Lo que pasa es que en la lógica de los judíos y cristianos opera una comprensión de la historia que escapa a los esquemas habituales. Instalados como están en una tradición milenaria, cuando judíos o cristianos incorporan una visión que podría llamarse "revolucionaria", lo que hacen no es inventar algo nuevo, sino abrevar de nuevo en la revelación originaria, descubriendo en ella dimensiones hasta ese momento postergadas. Cuando aquellos que forman parte de la tradición judeocristiana replantean su fe, lo hacen mediante un "retorno a las fuentes". Y así se plantea una paradoja difícil de entender desde la perspectiva lineal de la historia que ha caracterizado por siglos al "modernismo" occidental: en virtud de ella, el futuro no es otra cosa que una comprensión más profunda del pasado.
La "revolución" del amor
En los pasajes centrales de Deus caritas est es posible encontrar muestras resonantes de este espíritu "revolucionariamente conservador". Se lo nota, por lo pronto, en las citas frecuentes del Antiguo Testamento, reconocidas por el Papa como originalmente judías, acerca del amor. Se lo nota, además, en el núcleo del pensamiento papal cuando aborda las dos palabras mediante las cuales los griegos pensaban el amor: eros (de ahí , "erotismo") y agapé (de ahí el "ágape", el banquete de la amistad).
Eros alude a la unión carnal entre un hombre y una mujer. Aquí reina el deseo de poseer al otro, llamado tradicionalmente "amor de concupiscencia". Agapé alude, en cambio, al amor que busca el bien del otro, al "amor de benevolencia" dentro del cual opera el servicio al otro, la "caridad" del Buen Samaritano.
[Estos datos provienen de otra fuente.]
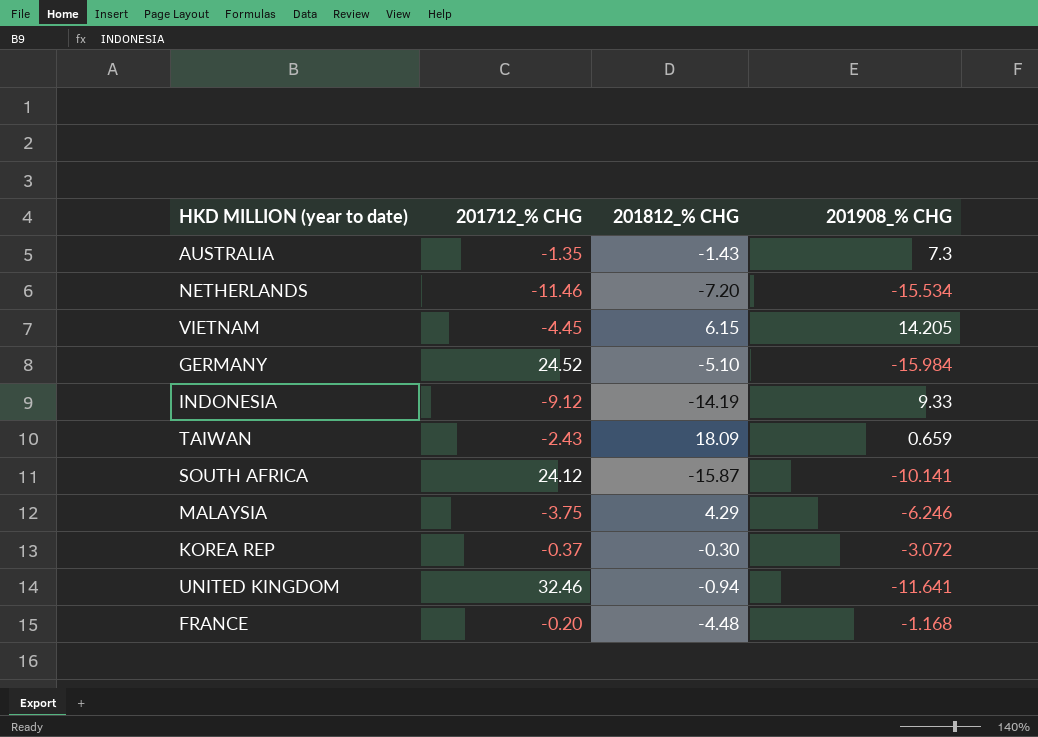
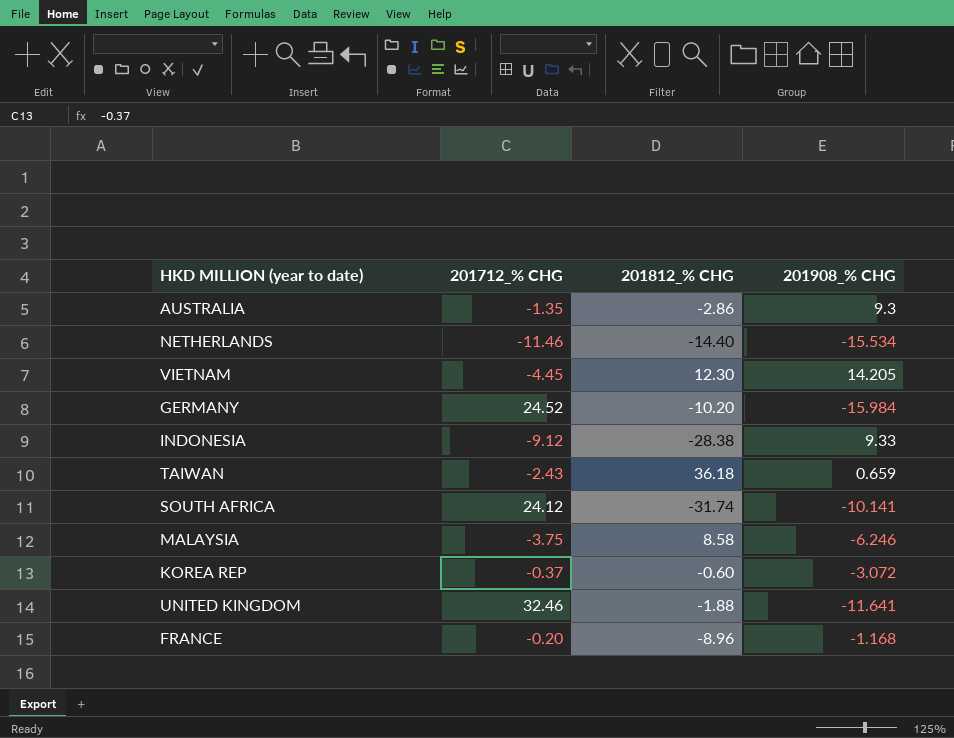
AUSTRALIA | 201812_% CHG: -1.43 -> -2.86
AUSTRALIA | 201908_% CHG: 7.3 -> 9.3
NETHERLANDS | 201812_% CHG: -7.20 -> -14.40
VIETNAM | 201812_% CHG: 6.15 -> 12.30
GERMANY | 201812_% CHG: -5.10 -> -10.20
INDONESIA | 201812_% CHG: -14.19 -> -28.38
TAIWAN | 201812_% CHG: 18.09 -> 36.18
SOUTH AFRICA | 201812_% CHG: -15.87 -> -31.74
MALAYSIA | 201812_% CHG: 4.29 -> 8.58
KOREA REP | 201812_% CHG: -0.30 -> -0.60
UNITED KINGDOM | 201812_% CHG: -0.94 -> -1.88
FRANCE | 201812_% CHG: -4.48 -> -8.96

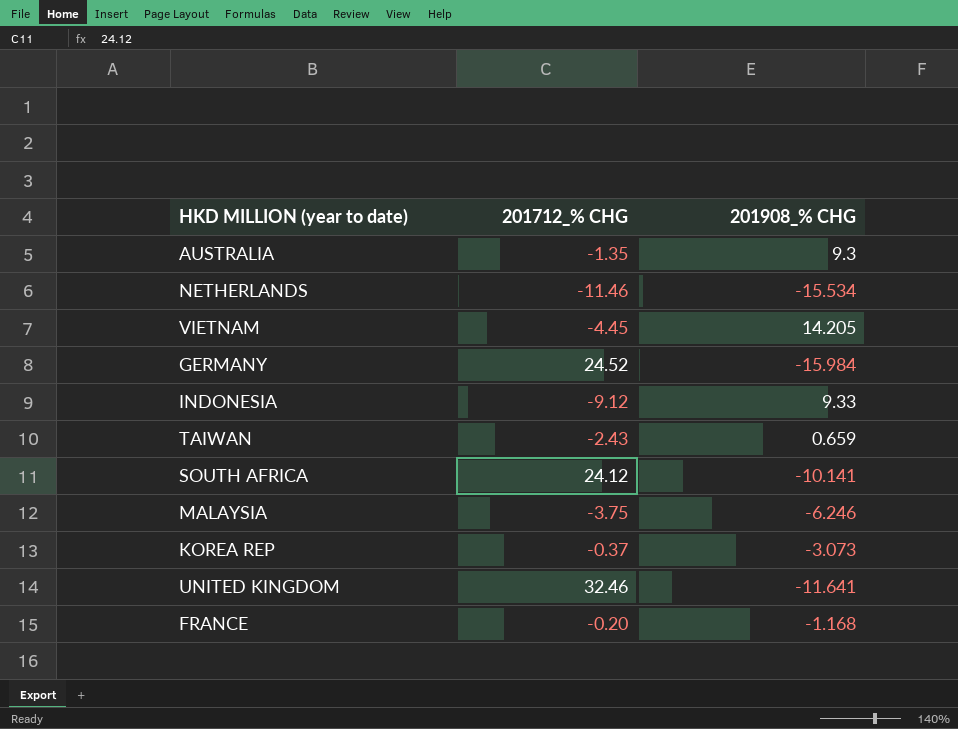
column 201812_% CHG | position: 3 -> none
KOREA REP | 201908_% CHG: -3.072 -> -3.073

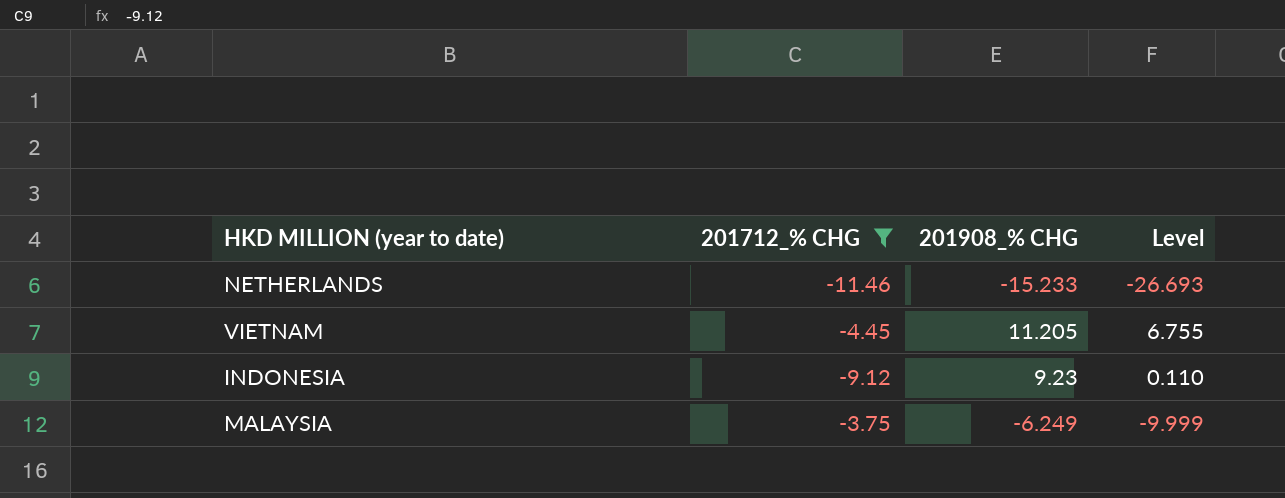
filter: none -> 201712_% CHG <= -3.75
column Level | formula: none -> [201712_% CHG] + [201908_% CHG]
NETHERLANDS | 201908_% CHG: -15.534 -> -15.233
VIETNAM | 201908_% CHG: 14.205 -> 11.205
INDONESIA | 201908_% CHG: 9.33 -> 9.23
MALAYSIA | 201908_% CHG: -6.246 -> -6.249

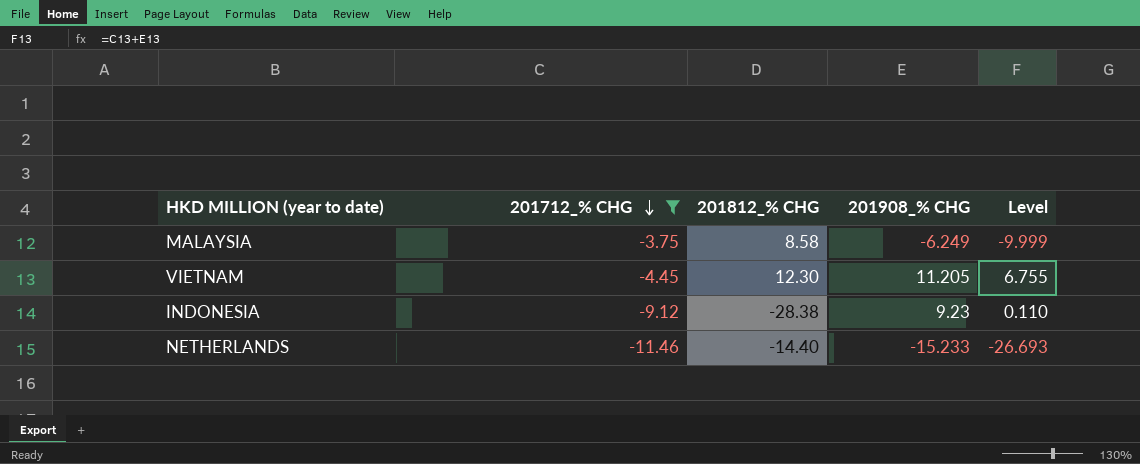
row order: none -> 201712_% CHG descending
column 201812_% CHG | position: none -> 3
Lo notable del pensamiento de Benedicto XVI es que, en vez de condenar a eros en nombre de agapé, como lo hizo por largo tiempo el platonismo cristiano, considera que el ser humano está llamado a "ascender" desde el valle del amor carnal hasta la cumbre del amor espiritual sin negar, sin embargo, la legitimidad inicial del amor carnal. Si atenerse solamente a eros configuraría una degradación del amor, Benedicto XVI señala con énfasis que pretender lo opuesto, la negación del amor de concupiscencia en nombre del amor de benevolencia, supondría la mutilación, la deshumanización, del ser humano.
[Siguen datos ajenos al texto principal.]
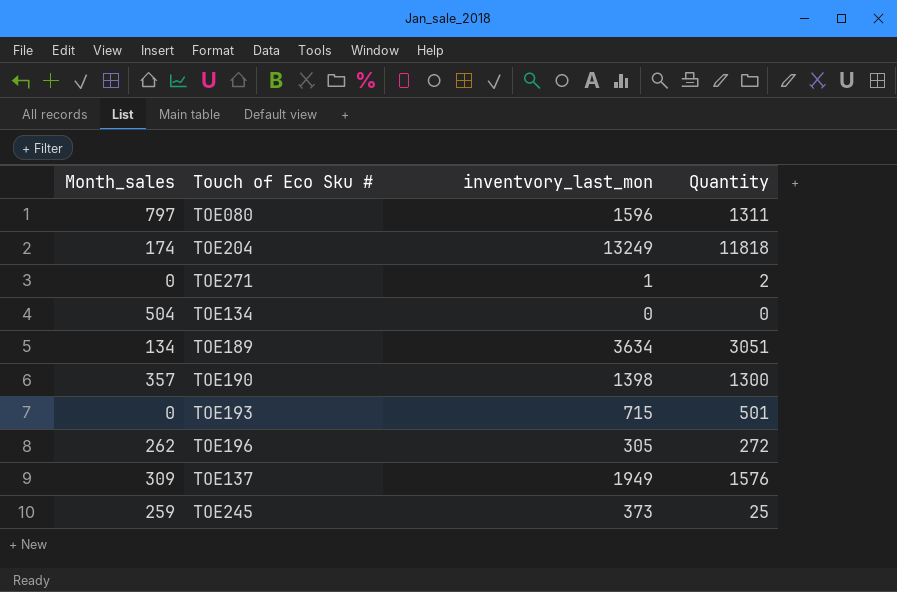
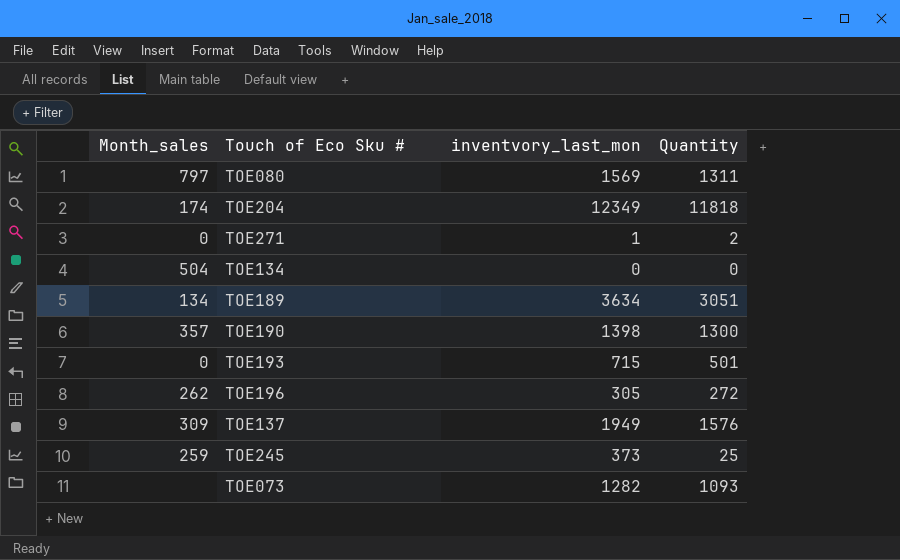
TOE080 | inventvory_last_mon: 1596 -> 1569
TOE204 | inventvory_last_mon: 13249 -> 12349
row TOE073: none -> none | 1282 | 1093

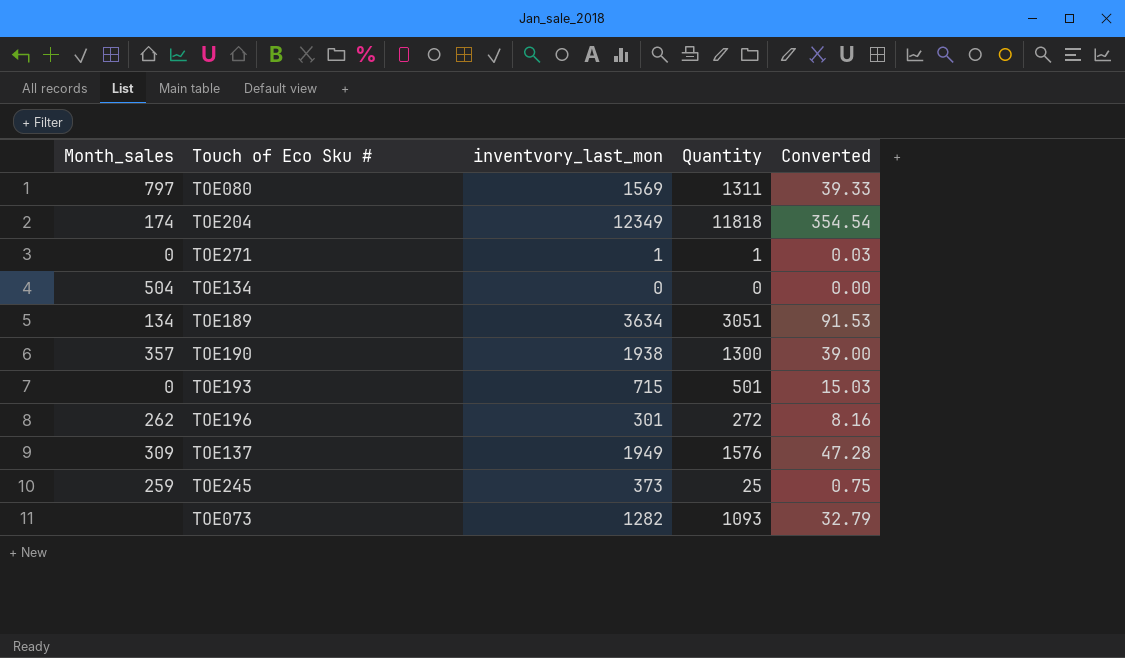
column Converted | formula: none -> [Quantity] * 0.03
TOE271 | Quantity: 2 -> 1
TOE190 | inventvory_last_mon: 1398 -> 1938
TOE196 | inventvory_last_mon: 305 -> 301

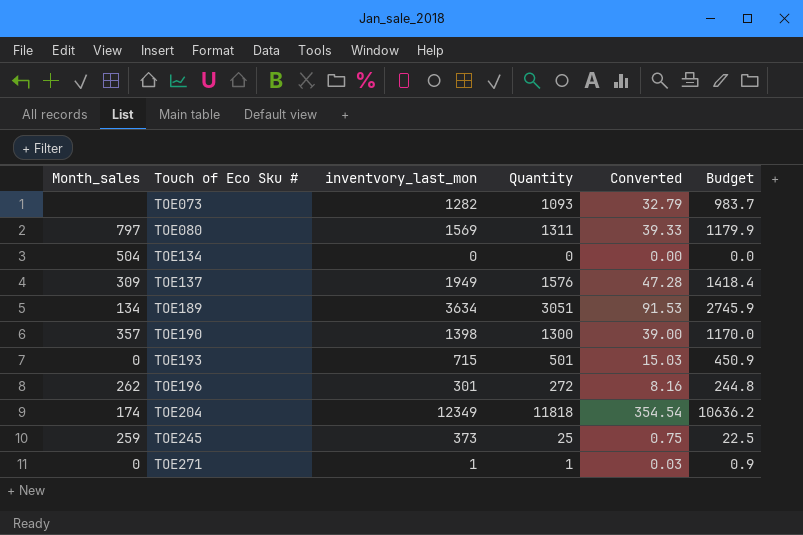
row order: none -> Touch of Eco Sku # ascending
column Budget | formula: none -> [Quantity] * 0.9
TOE190 | inventvory_last_mon: 1938 -> 1398

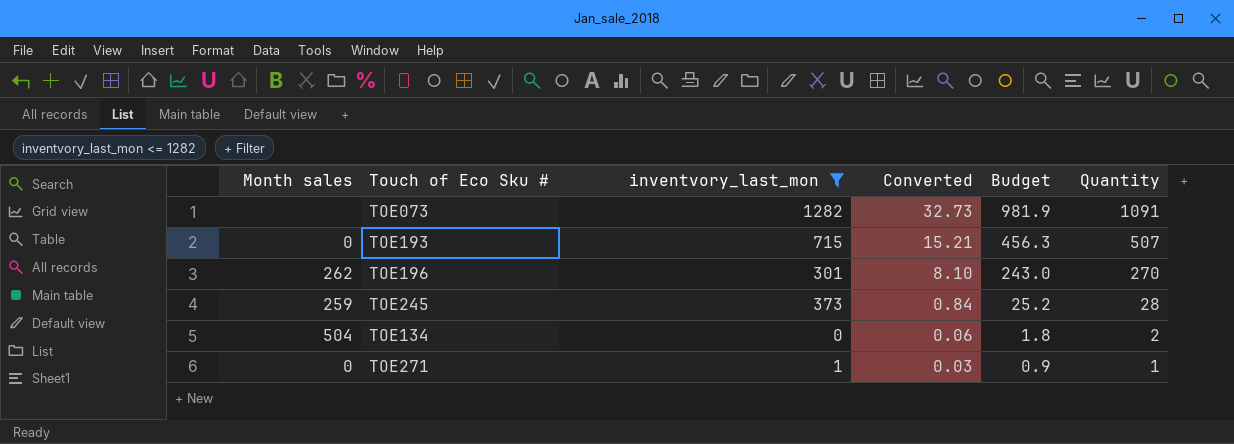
filter: none -> inventvory_last_mon <= 1282
row order: Touch of Eco Sku # ascending -> Converted descending
column name: Month_sales -> Month sales
column Quantity | position: 4 -> 6
TOE073 | Converted: 32.79 -> 32.73
TOE073 | Budget: 983.7 -> 981.9
TOE073 | Quantity: 1093 -> 1091
TOE193 | Converted: 15.03 -> 15.21
TOE193 | Budget: 450.9 -> 456.3
TOE193 | Quantity: 501 -> 507
TOE196 | Converted: 8.16 -> 8.10
TOE196 | Budget: 244.8 -> 243.0
TOE196 | Quantity: 272 -> 270
TOE245 | Converted: 0.75 -> 0.84
TOE245 | Budget: 22.5 -> 25.2
TOE245 | Quantity: 25 -> 28
TOE134 | Converted: 0.00 -> 0.06
TOE134 | Budget: 0.0 -> 1.8
TOE134 | Quantity: 0 -> 2

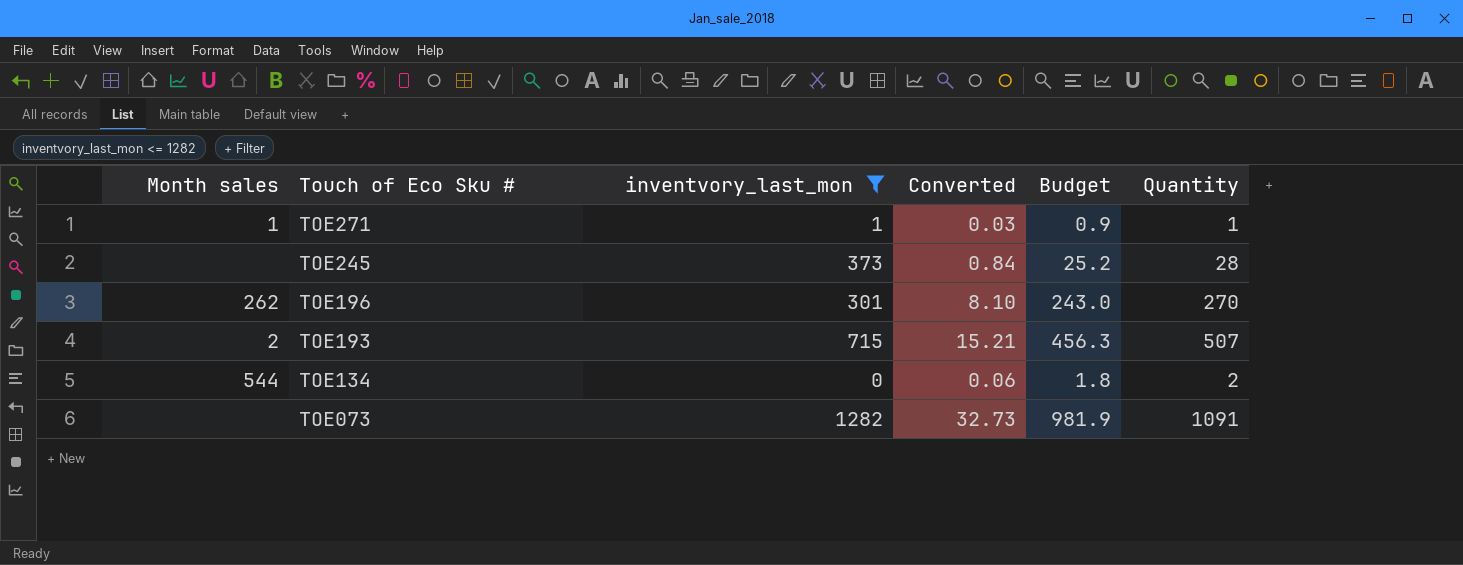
row order: Converted descending -> Touch of Eco Sku # descending
TOE271 | Month sales: 0 -> 1
TOE245 | Month sales: 259 -> none
TOE193 | Month sales: 0 -> 2
TOE134 | Month sales: 504 -> 544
Lo que condena el Papa, en suma, es el énfasis exclusivo en alguno de los dos amores, proponiendo, en cambio, la integración de ambos. Por eso los cónyuges enamorados se aman: por lo pronto, porque se desean.
Aludiendo al pasaje bíblico de "la escala de Jacob", cuando éste tuvo la visión de una escalera por donde los ángeles subían al cielo y bajaban de él, Benedicto XVI habla entonces de un amor ascendente, que va desde el amor carnal hasta el amor integral, y de un amor descendente a través del cual el amor del Creador, no queriendo contenerse dentro de sí mismo, rebasa hasta alcanzar al hombre. El pensamiento del nuevo papa culmina por ello con esta observación: "Los hombres amamos porque Dios nos amó primero". Nuestro amor no es una iniciativa. Es una respuesta.